Media sosial sebagai mendapatkan pengakuan status di masyarakat menjadi sangat penting. Karena masyarakat masih memandang status yang tinggi sebagai hal yang sangat menarik. Seseorang yang selalu memakai pakaian yang bermerek, memperlihatkan mobil mewahnya, sering berlibur ke luar negeri dan perilaku yang menunjukkan status tinggi lainnya akan selalu menjadi tren dan standar nilai di masyarakat. Namun jika tren ini memaksa dirinya untuk terus tampil mewah ntanpa memperhatikan finansial sebenarnya. Maka hal tersebut hanya akan berdampak negatif saja.
Dilansir dari linovhr, terdapat beberapa tujuan mereka melakukan flexing. Tujuan tersebut menjadi kesimpulan dari pertanyaan, Mengapa seseorang rela melakukan flexing walaupun realitanya tidak seperti itu.

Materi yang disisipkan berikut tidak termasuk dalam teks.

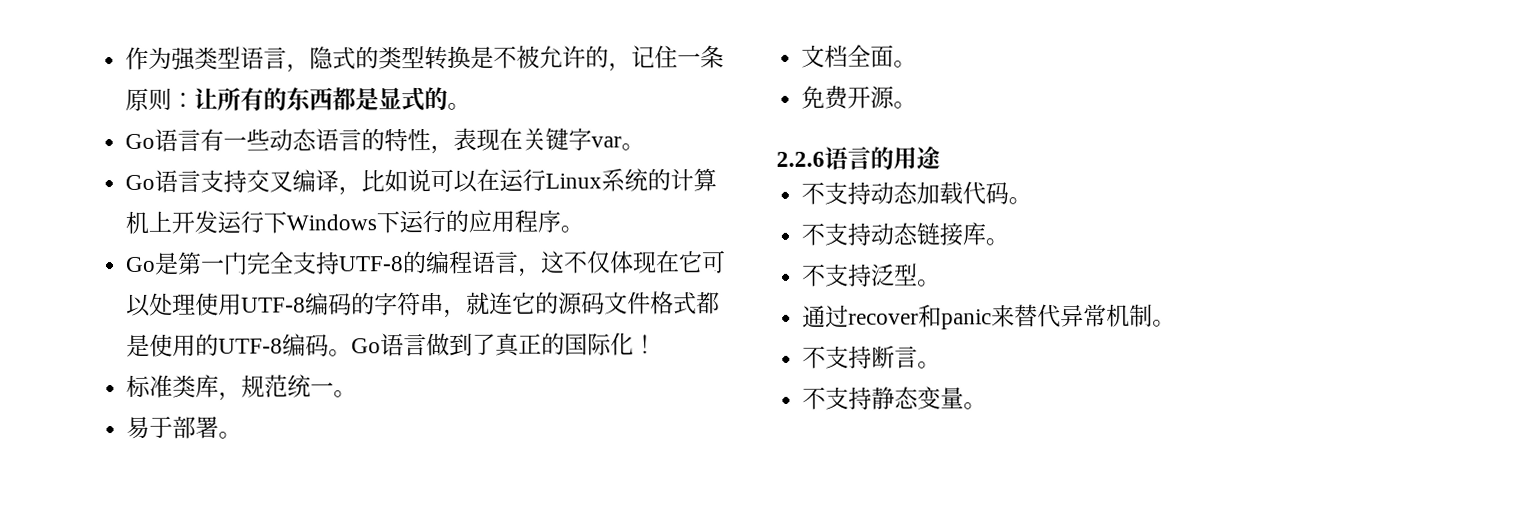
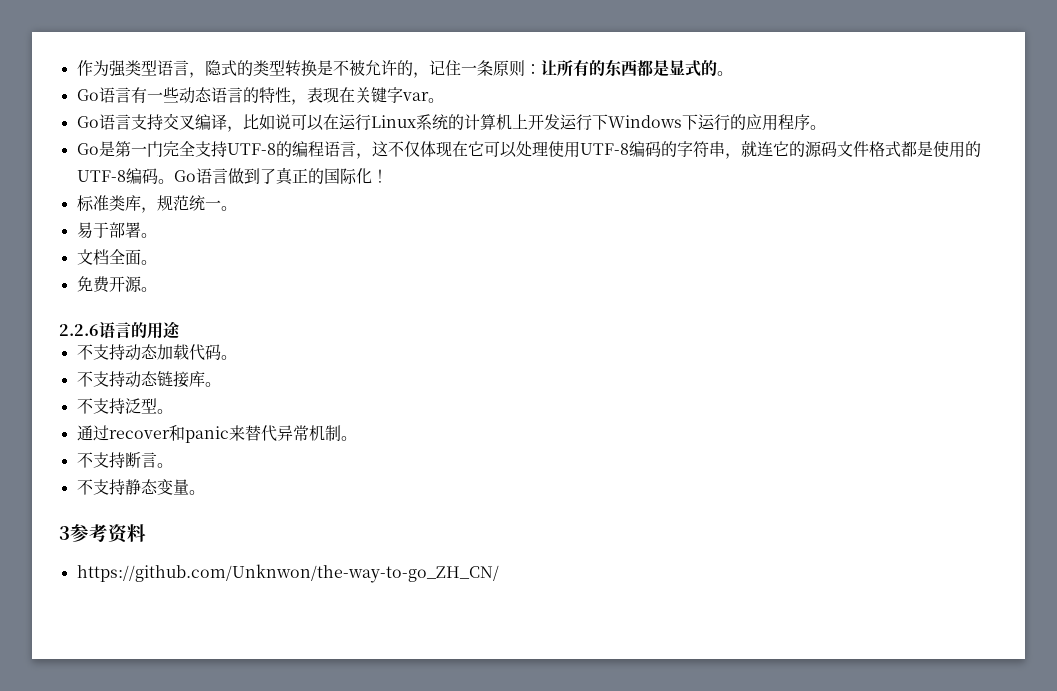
+ 3参考资料
+ https://github.com/Unknwon/the-way-to-go_ZH_CN/

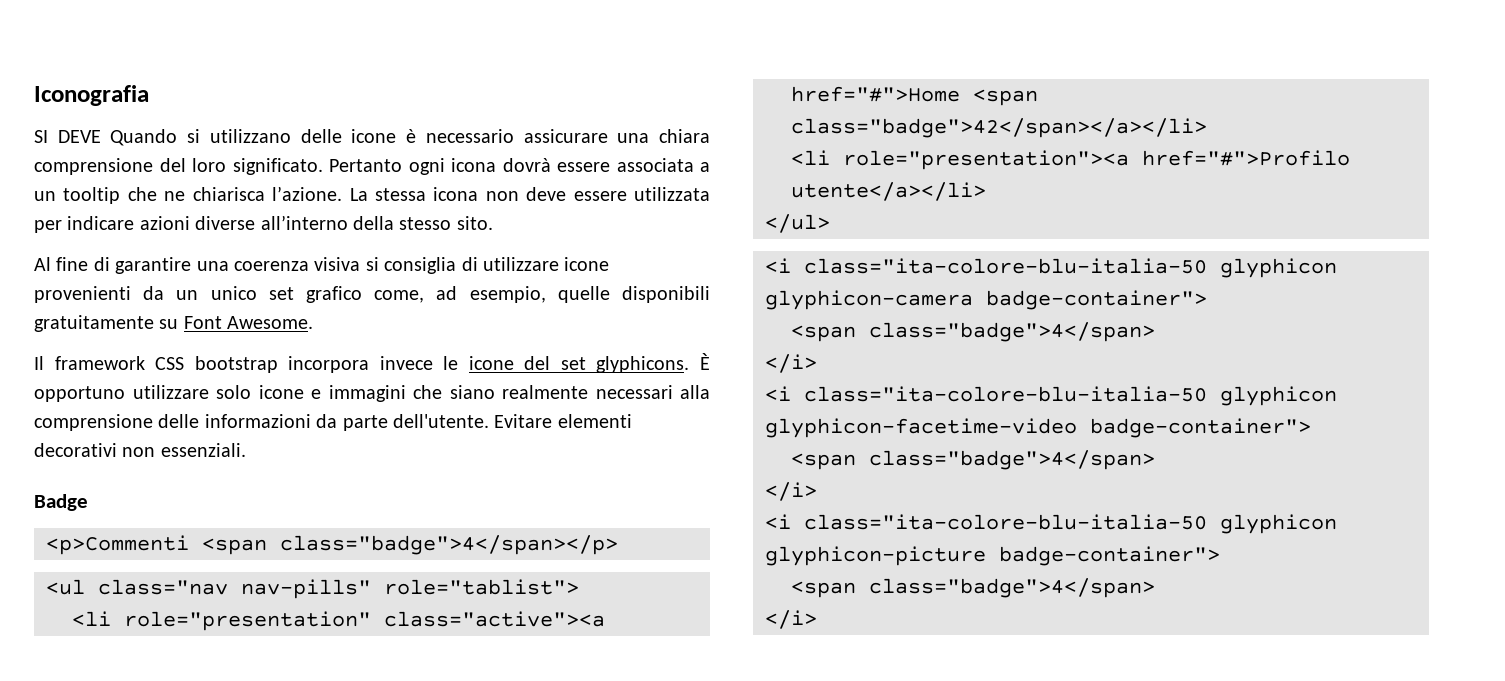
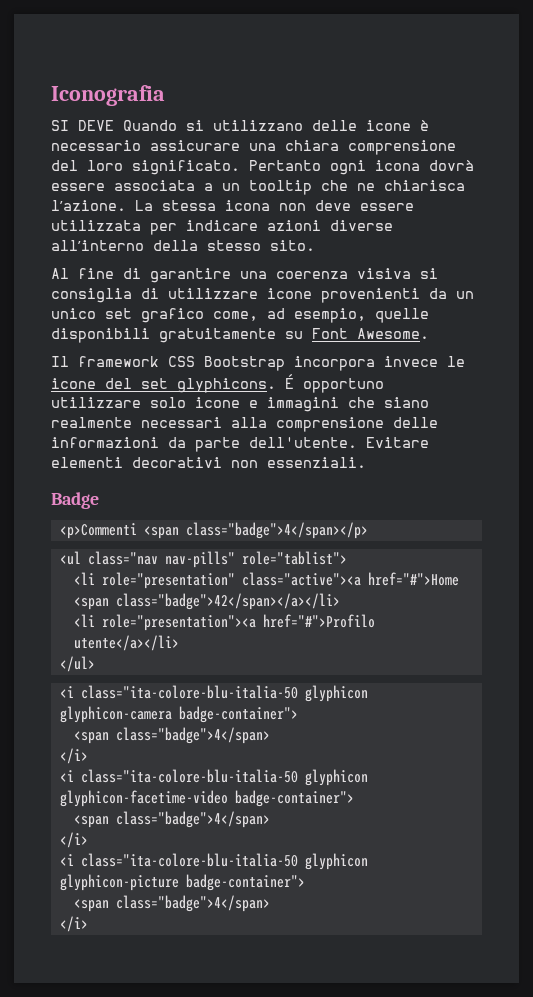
- Il framework CSS bootstrap incorpora invece le icone del set glyphicons.
+ Il framework CSS Bootstrap incorpora invece le icone del set glyphicons.
- È opportuno utilizzare solo icone e immagini che siano realmente necessari alla comprensione delle informazioni da parte dell'utente.
+ É opportuno utilizzare solo icone e immagini che siano realmente necessari alla comprensione delle informazioni da parte dell'utente.

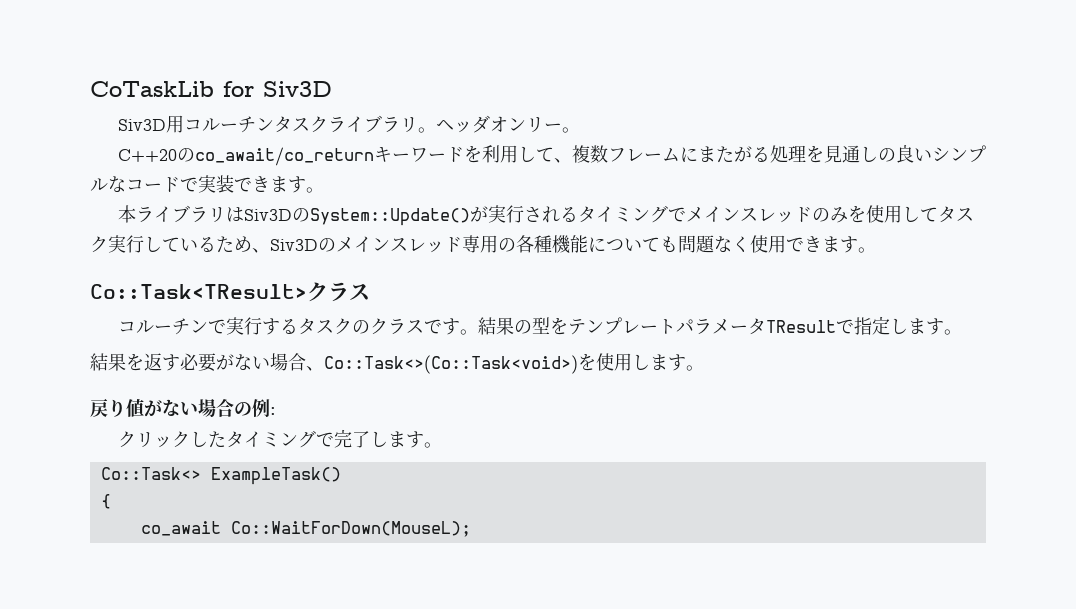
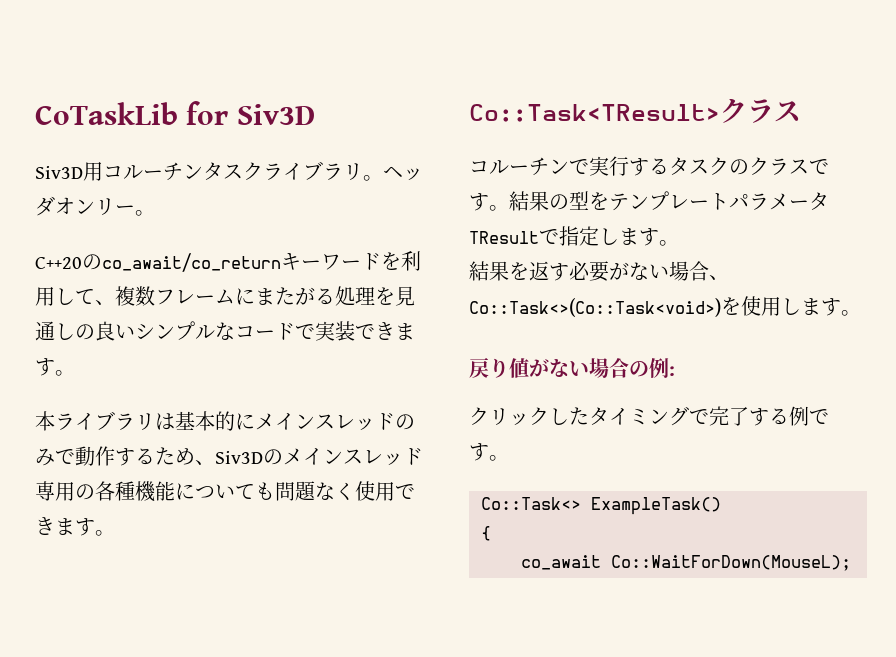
- 本ライブラリはSiv3DのSystem::Update()が実行されるタイミングでメインスレッドのみを使用してタスク実行しているため、Siv3Dのメインスレッド専用の各種機能についても問題なく使用できます。
+ 本ライブラリは基本的にメインスレッドのみで動作するため、Siv3Dのメインスレッド専用の各種機能についても問題なく使用できます。
- クリックしたタイミングで完了します。
+ クリックしたタイミングで完了する例です。

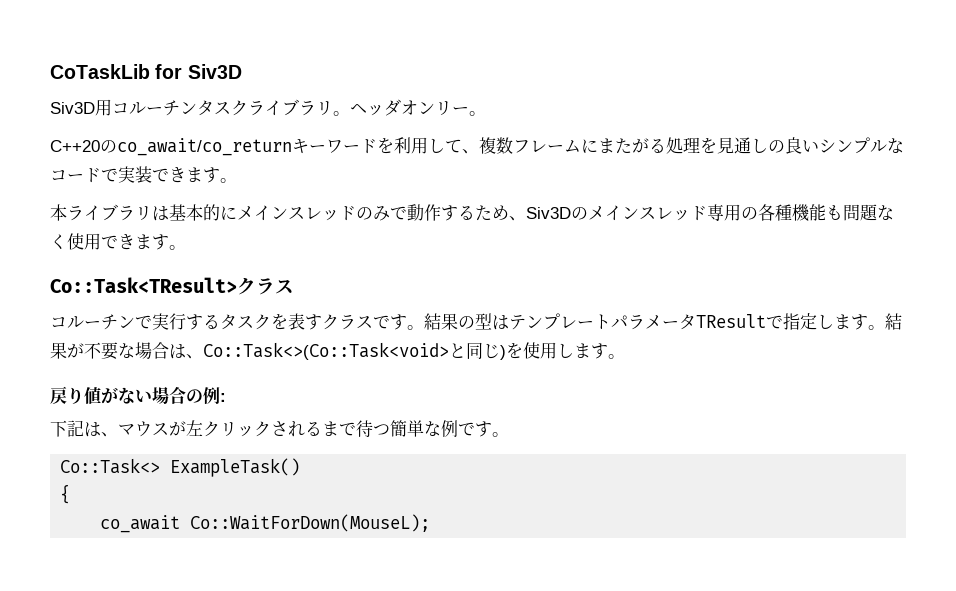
- 本ライブラリは基本的にメインスレッドのみで動作するため、Siv3Dのメインスレッド専用の各種機能についても問題なく使用できます。
+ 本ライブラリは基本的にメインスレッドのみで動作するため、Siv3Dのメインスレッド専用の各種機能も問題なく使用できます。
- コルーチンで実行するタスクのクラスです。
+ コルーチンで実行するタスクを表すクラスです。
- 結果の型をテンプレートパラメータTResultで指定します。
- 結果を返す必要がない場合、Co::Task<>(Co::Task<void>)を使用します。
+ 結果の型はテンプレートパラメータTResultで指定します。結果が不要な場合は、Co::Task<>(Co::Task<void>と同じ)を使用します。
- クリックしたタイミングで完了する例です。
+ 下記は、マウスが左クリックされるまで待つ簡単な例です。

- Menumbuhkan rasa percaya diri.
- Menarik perhatian orang lain dan lawan jenis.
- Membuktikan kemampuan.
- Memamerkan status sosial.
- Strategi marketing.
Namun jika terlalu memaksa, maka akan berpotensi untuk merusak kesehatan mental. Jika terlalu fokus pada pandangan orang lain, maka Mungkin saja akan memiliki risiko untuk depresi, stres, dan rendah diri jika tidak melakukannya.